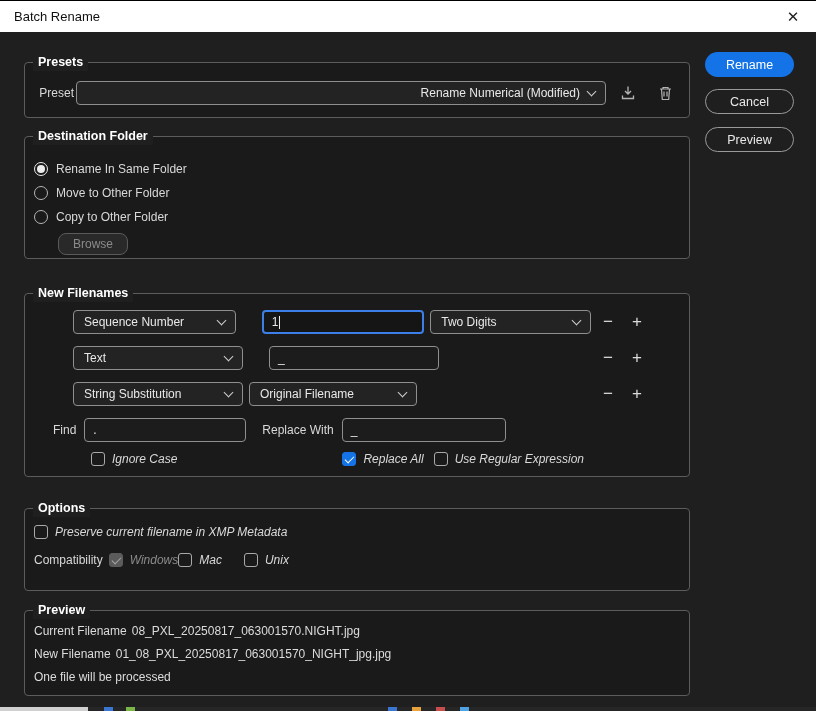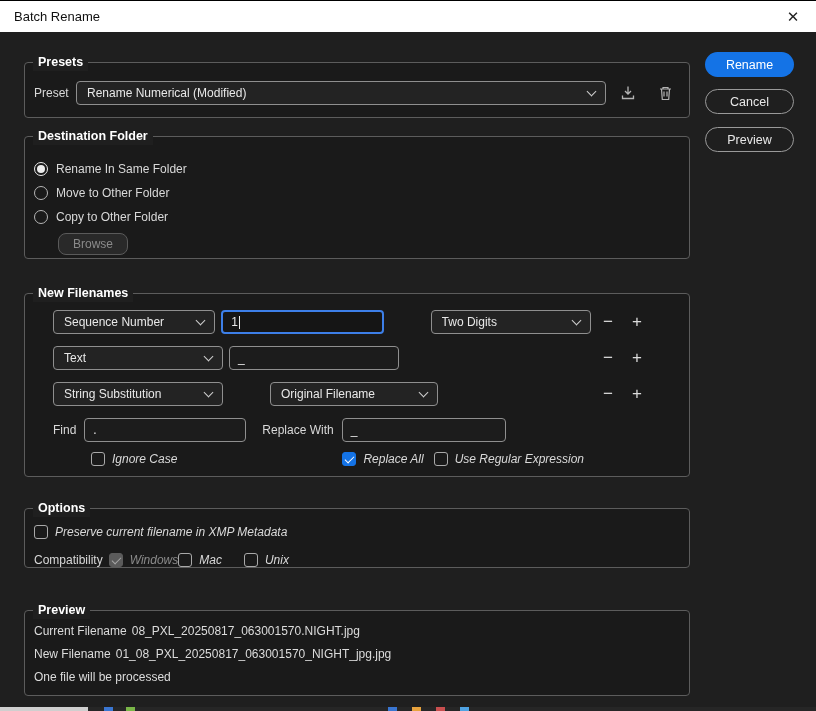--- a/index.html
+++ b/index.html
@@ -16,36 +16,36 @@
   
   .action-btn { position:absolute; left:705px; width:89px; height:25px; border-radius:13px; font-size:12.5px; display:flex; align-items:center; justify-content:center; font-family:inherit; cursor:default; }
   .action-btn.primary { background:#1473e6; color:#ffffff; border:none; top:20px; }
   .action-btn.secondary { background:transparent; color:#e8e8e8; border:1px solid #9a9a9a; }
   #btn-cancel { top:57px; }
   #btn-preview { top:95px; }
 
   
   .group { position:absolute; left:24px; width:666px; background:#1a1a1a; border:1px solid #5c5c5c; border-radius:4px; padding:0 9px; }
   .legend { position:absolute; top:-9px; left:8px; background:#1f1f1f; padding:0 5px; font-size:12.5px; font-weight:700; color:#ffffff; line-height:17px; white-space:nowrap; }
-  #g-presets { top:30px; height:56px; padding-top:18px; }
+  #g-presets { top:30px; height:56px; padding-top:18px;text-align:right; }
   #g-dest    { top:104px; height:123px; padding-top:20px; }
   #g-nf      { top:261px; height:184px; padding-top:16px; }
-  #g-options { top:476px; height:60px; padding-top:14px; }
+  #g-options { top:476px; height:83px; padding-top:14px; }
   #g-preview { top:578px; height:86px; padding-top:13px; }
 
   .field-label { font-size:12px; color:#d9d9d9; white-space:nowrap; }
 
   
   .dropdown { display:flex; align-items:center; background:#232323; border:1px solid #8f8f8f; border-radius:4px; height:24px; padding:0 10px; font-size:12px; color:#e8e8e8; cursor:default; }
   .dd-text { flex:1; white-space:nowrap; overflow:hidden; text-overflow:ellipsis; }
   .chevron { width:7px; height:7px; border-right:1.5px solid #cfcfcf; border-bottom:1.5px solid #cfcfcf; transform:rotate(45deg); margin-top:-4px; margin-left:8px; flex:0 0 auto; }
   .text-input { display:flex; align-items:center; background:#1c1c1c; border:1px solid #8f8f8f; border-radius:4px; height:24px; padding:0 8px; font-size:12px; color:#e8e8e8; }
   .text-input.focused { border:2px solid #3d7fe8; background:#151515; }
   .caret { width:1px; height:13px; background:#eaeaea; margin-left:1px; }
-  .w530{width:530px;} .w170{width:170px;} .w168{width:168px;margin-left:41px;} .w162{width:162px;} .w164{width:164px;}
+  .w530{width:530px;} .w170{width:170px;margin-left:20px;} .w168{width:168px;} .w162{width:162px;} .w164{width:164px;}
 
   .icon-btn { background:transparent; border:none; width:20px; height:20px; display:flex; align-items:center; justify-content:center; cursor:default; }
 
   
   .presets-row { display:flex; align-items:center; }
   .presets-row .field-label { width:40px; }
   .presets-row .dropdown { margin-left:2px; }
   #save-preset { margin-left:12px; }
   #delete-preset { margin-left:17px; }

┄┄┄┄┄┄┄┄┄┄

Copy each line from the data above that includes "presets".

* _Exercise output_:
-  #g-presets { top:30px; height:56px; padding-top:18px; }
+  #g-presets { top:30px; height:56px; padding-top:18px;text-align:right; }
   .presets-row { display:flex; align-items:center; }
   .presets-row .field-label { width:40px; }
   .presets-row .dropdown { margin-left:2px; }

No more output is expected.